Production Infrastructure and Scripts

The following information outlines the manner in which the NOvA data processing and Monte Carlo production chains are structured.

Data Processing

After the data is taken by the detectors, it is transferred via the FTS system to Enstore and to an area on the Bluearc and cataloged with SAM. Both of these areas (tape and bluearc) are registered with SAM so that data can be delivered from either.

The first level of production processing that is run on the raw data are a set of jobs which:

  • Unpack the online/DAQ formated data files
  • Create ART data productions from the unpacked raw information
  • Write out ROOT formated data files containing the new ART data products

The jobs also calculate channel occupancies to identify bad/good channel maps for the run. These maps are recorded in the central NOvA data bases.

Currently this is achieved through the use of two scripts. The first scripts generates the second script with specialization to the input file.

The flow chart of production processing scripts:
Raw to Root Conversion Flow chart

For the validation of the processing the "eventdump.fcl" job is run which does minimal processing to set through the output data file. The only check that is made is that the job succeeds and exits with a Zero return value.

This set of scripts lives in the Utilities package under the "batch" directory.

Monte Carlo Generation

The Monte Carlo generation scripts were written/maintained by Mat Meuther. The flow chart of what the scripts do is:
Monte Carlo Flow Chart

This set of scripts attempts to handle all the different possible combinations of Monte Carlo requests that may be requested, and generates a script that can then run on the worker node to handle the request. It works by uses a set of external scripts that perform a number of different parsing passes to build the final job submission.

This set of scripts lives in the MCGenerator package.

Reconstruction & Analysis

For the reconstruction and analysis level of production the following flow chart describes the job flow:
Reco/Analysis Flow Chart

These scripts are designed to run on either data or Monte Carlo input files. The scripts work by parsing the options that were passed in to them and determining the input type (data, Monte Carlo, trigger type or generation type) and form there build a job script that is tailored to the input.

The script also setup a bookkeeping system through a series of directories and symbolic links which can be parsed to determine the state of a given input file in the processing.

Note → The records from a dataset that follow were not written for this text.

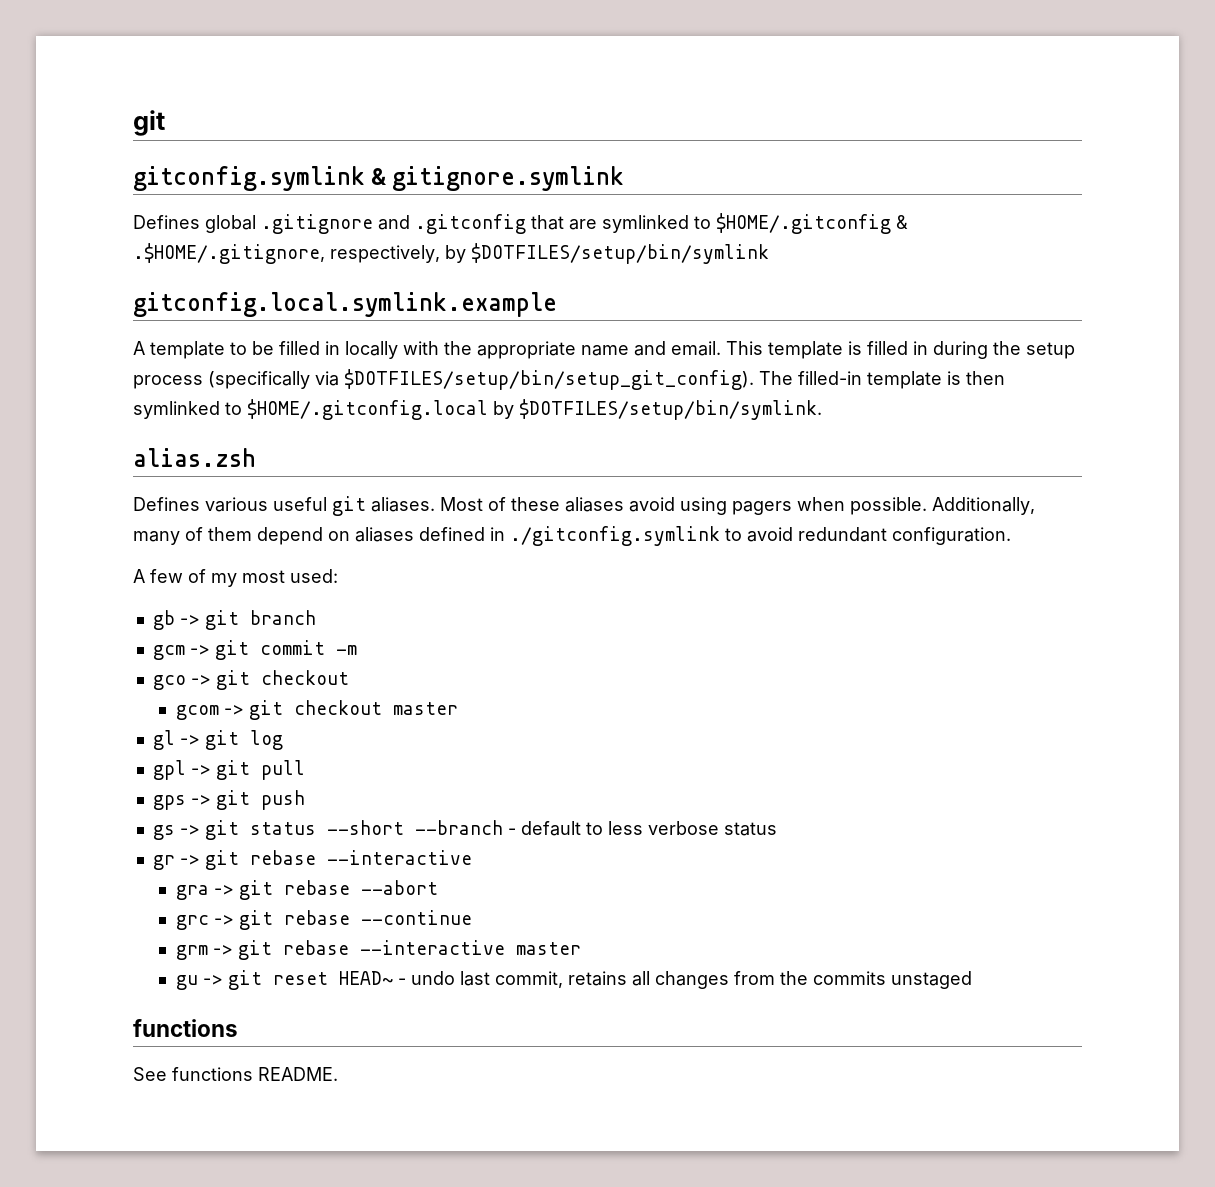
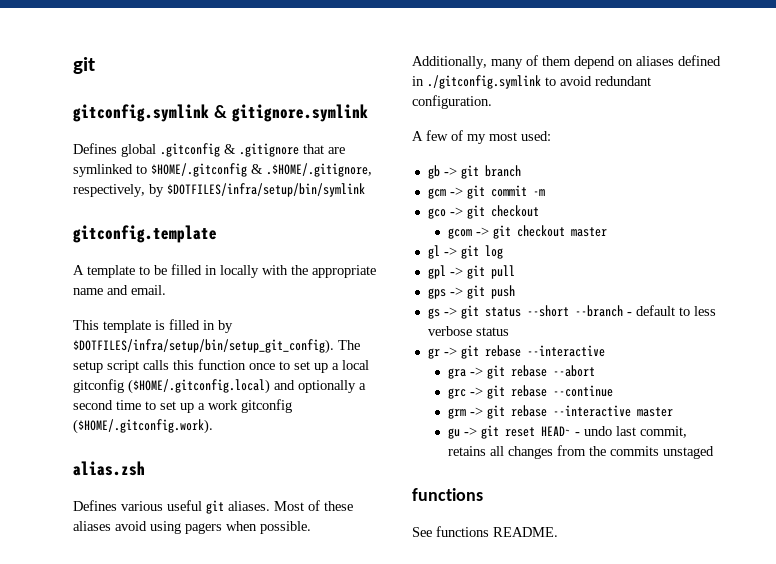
[261,214,526,234] .gitignore and .gitconfig -> [160,143,299,157] .gitconfig & .gitignore
[471,243,769,264] [133,292,557,317] $DOTFILES/setup/bin/symlink // gitconfig.local.symlink.example -> [167,183,365,197] [73,225,217,243] $DOTFILES/infra/setup/bin/symlink // gitconfig.template
(721, 348) none -> (166, 290) //
[933,341,1075,359] [133,369,1005,390] [133,399,822,420] during the setup process (specifically via $DOTFILES/setup/bin/setup_git_config). The filled-in template is then symlinked to $HOME/.gitconfig.local by $DOTFILES/setup/bin/symlink. -> [218,320,233,333] [73,339,360,354] [73,359,369,373] [73,379,366,394] [73,399,292,413] [73,419,213,434] by $DOTFILES/infra/setup/bin/setup_git_config). The setup script calls this function once to set up a local gitconfig ($HOME/.gitconfig.local) and optionally a second time to set up a work gitconfig ($HOME/.gitconfig.work).

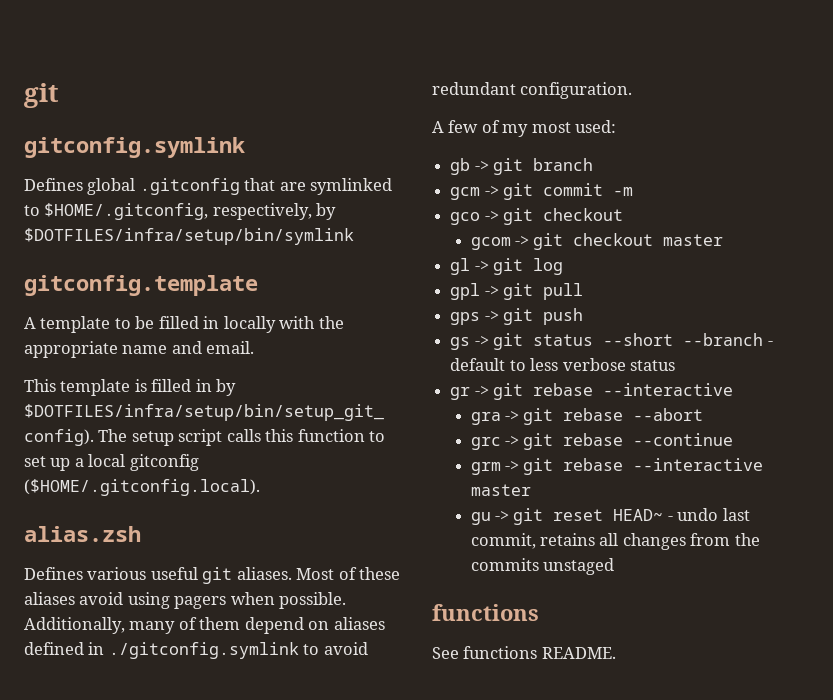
[213,104,368,122] & gitignore.symlink -> (245, 147) none
[224,143,299,157] & .gitignore -> (240, 186) none
[151,163,372,177] $HOME/.gitconfig & .$HOME/.gitignore, -> [44,203,209,220] $HOME/.gitconfig,
[249,363,275,370] once -> (365, 435) none
[128,379,366,394] [73,399,292,413] [73,419,213,434] ($HOME/.gitconfig.local) and optionally a second time to set up a work gitconfig ($HOME/.gitconfig.work). -> [24,479,260,496] ($HOME/.gitconfig.local).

The actual job scripts that are generated have an essentially linear flow, whereby they:

  1. Perform bookkeeping duties
  2. Setup the software environment for the NOvA release
  3. Stage in the input data
  4. Perform limited integrity checking on the input
  5. Stage in auxiliary files for the specific analysis
  6. Run the nova job executable
  7. Perform limited integrity checking on the output
  8. Perform booking at end of job
  9. Stage out the output files

This set of scripts lives in the Utilities package under the "batch" directory.

CAF Tree Generation

These were generated in some other manner and the scripts used are being deprecated in favor of something that looks more like the reco/analysis flow.